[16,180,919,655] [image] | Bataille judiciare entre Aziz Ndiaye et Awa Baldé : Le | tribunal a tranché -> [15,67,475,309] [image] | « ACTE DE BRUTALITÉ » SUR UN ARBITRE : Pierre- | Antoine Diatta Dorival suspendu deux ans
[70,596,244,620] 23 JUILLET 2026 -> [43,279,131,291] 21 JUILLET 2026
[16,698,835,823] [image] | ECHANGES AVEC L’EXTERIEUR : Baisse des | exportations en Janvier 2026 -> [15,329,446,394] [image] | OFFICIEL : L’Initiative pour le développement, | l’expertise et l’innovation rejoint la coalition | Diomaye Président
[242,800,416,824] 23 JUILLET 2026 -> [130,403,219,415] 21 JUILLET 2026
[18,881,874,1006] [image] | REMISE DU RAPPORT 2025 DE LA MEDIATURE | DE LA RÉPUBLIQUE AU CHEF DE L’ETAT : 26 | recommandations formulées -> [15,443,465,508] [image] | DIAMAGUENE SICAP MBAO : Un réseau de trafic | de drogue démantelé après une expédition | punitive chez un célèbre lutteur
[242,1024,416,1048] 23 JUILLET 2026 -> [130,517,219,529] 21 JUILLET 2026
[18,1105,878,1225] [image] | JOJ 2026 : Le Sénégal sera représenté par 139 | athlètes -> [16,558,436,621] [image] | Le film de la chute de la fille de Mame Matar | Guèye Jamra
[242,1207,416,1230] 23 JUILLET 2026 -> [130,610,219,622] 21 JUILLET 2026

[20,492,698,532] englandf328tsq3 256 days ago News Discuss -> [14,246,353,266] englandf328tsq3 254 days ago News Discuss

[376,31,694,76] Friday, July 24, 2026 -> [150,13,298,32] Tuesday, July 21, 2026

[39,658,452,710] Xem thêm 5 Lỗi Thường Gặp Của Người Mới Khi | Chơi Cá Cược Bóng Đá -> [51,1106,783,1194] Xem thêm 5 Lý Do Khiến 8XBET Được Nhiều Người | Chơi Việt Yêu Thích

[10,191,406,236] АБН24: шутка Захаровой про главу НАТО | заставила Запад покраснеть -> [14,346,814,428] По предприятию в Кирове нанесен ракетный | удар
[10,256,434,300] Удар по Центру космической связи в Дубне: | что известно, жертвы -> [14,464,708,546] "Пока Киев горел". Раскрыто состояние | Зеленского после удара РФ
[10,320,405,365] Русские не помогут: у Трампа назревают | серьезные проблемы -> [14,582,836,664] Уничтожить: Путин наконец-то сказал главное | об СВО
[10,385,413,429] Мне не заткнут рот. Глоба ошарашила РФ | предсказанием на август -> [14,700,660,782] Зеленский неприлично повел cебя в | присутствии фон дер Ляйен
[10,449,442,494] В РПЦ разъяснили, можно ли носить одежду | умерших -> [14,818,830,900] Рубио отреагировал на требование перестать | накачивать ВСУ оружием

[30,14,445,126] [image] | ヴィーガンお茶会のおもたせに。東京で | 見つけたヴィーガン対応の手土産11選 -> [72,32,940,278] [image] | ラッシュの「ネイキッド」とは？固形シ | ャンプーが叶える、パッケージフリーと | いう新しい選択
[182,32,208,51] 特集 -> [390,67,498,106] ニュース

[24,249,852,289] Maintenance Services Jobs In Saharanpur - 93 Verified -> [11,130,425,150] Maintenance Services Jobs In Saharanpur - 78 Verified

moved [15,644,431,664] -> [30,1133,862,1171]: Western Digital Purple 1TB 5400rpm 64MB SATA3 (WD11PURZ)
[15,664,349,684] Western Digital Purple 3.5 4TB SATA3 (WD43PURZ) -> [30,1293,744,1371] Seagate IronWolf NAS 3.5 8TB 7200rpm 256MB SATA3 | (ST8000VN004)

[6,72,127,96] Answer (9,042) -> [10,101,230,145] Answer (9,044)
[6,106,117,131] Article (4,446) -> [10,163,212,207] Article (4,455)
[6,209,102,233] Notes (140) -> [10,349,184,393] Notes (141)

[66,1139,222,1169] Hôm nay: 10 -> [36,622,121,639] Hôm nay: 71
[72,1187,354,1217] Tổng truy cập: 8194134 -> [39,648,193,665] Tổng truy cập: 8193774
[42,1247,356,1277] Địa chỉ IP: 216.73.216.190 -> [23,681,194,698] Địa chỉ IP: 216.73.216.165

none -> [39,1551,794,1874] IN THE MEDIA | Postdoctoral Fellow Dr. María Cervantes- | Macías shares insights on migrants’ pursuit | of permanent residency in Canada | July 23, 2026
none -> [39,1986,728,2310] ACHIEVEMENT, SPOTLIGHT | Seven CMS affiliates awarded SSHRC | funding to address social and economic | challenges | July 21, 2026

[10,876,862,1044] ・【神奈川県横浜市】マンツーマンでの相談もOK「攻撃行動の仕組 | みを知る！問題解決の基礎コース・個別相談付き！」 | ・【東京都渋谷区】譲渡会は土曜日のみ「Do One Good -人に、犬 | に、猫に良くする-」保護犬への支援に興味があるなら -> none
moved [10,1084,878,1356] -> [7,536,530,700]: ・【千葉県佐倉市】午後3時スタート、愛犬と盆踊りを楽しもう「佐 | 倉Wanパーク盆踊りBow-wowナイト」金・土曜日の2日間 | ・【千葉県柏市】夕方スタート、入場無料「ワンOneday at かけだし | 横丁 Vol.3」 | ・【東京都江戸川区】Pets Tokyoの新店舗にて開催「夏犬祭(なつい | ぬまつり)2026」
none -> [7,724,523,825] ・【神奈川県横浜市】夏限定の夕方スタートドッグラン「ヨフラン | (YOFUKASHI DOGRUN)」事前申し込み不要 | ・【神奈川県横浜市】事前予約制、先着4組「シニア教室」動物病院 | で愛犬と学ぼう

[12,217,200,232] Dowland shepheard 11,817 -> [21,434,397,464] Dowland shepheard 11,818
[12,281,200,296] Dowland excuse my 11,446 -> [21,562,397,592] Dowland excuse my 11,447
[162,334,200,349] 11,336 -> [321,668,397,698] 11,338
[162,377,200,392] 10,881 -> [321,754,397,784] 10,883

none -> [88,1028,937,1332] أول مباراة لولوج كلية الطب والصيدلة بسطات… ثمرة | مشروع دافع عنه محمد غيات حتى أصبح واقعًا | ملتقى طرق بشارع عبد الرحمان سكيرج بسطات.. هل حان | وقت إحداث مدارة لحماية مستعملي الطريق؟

....................

Task details:
Return only the lines between the one holding "[376,31,694,76] Friday, July" and the one holding "[24,249,852,289] Maintenance Services", inclusive, exactly as they appear above.

The answer:
[376,31,694,76] Friday, July 24, 2026 -> [150,13,298,32] Tuesday, July 21, 2026

[39,658,452,710] Xem thêm 5 Lỗi Thường Gặp Của Người Mới Khi | Chơi Cá Cược Bóng Đá -> [51,1106,783,1194] Xem thêm 5 Lý Do Khiến 8XBET Được Nhiều Người | Chơi Việt Yêu Thích

[10,191,406,236] АБН24: шутка Захаровой про главу НАТО | заставила Запад покраснеть -> [14,346,814,428] По предприятию в Кирове нанесен ракетный | удар
[10,256,434,300] Удар по Центру космической связи в Дубне: | что известно, жертвы -> [14,464,708,546] "Пока Киев горел". Раскрыто состояние | Зеленского после удара РФ
[10,320,405,365] Русские не помогут: у Трампа назревают | серьезные проблемы -> [14,582,836,664] Уничтожить: Путин наконец-то сказал главное | об СВО
[10,385,413,429] Мне не заткнут рот. Глоба ошарашила РФ | предсказанием на август -> [14,700,660,782] Зеленский неприлично повел cебя в | присутствии фон дер Ляйен
[10,449,442,494] В РПЦ разъяснили, можно ли носить одежду | умерших -> [14,818,830,900] Рубио отреагировал на требование перестать | накачивать ВСУ оружием

[30,14,445,126] [image] | ヴィーガンお茶会のおもたせに。東京で | 見つけたヴィーガン対応の手土産11選 -> [72,32,940,278] [image] | ラッシュの「ネイキッド」とは？固形シ | ャンプーが叶える、パッケージフリーと | いう新しい選択
[182,32,208,51] 特集 -> [390,67,498,106] ニュース

[24,249,852,289] Maintenance Services Jobs In Saharanpur - 93 Verified -> [11,130,425,150] Maintenance Services Jobs In Saharanpur - 78 Verified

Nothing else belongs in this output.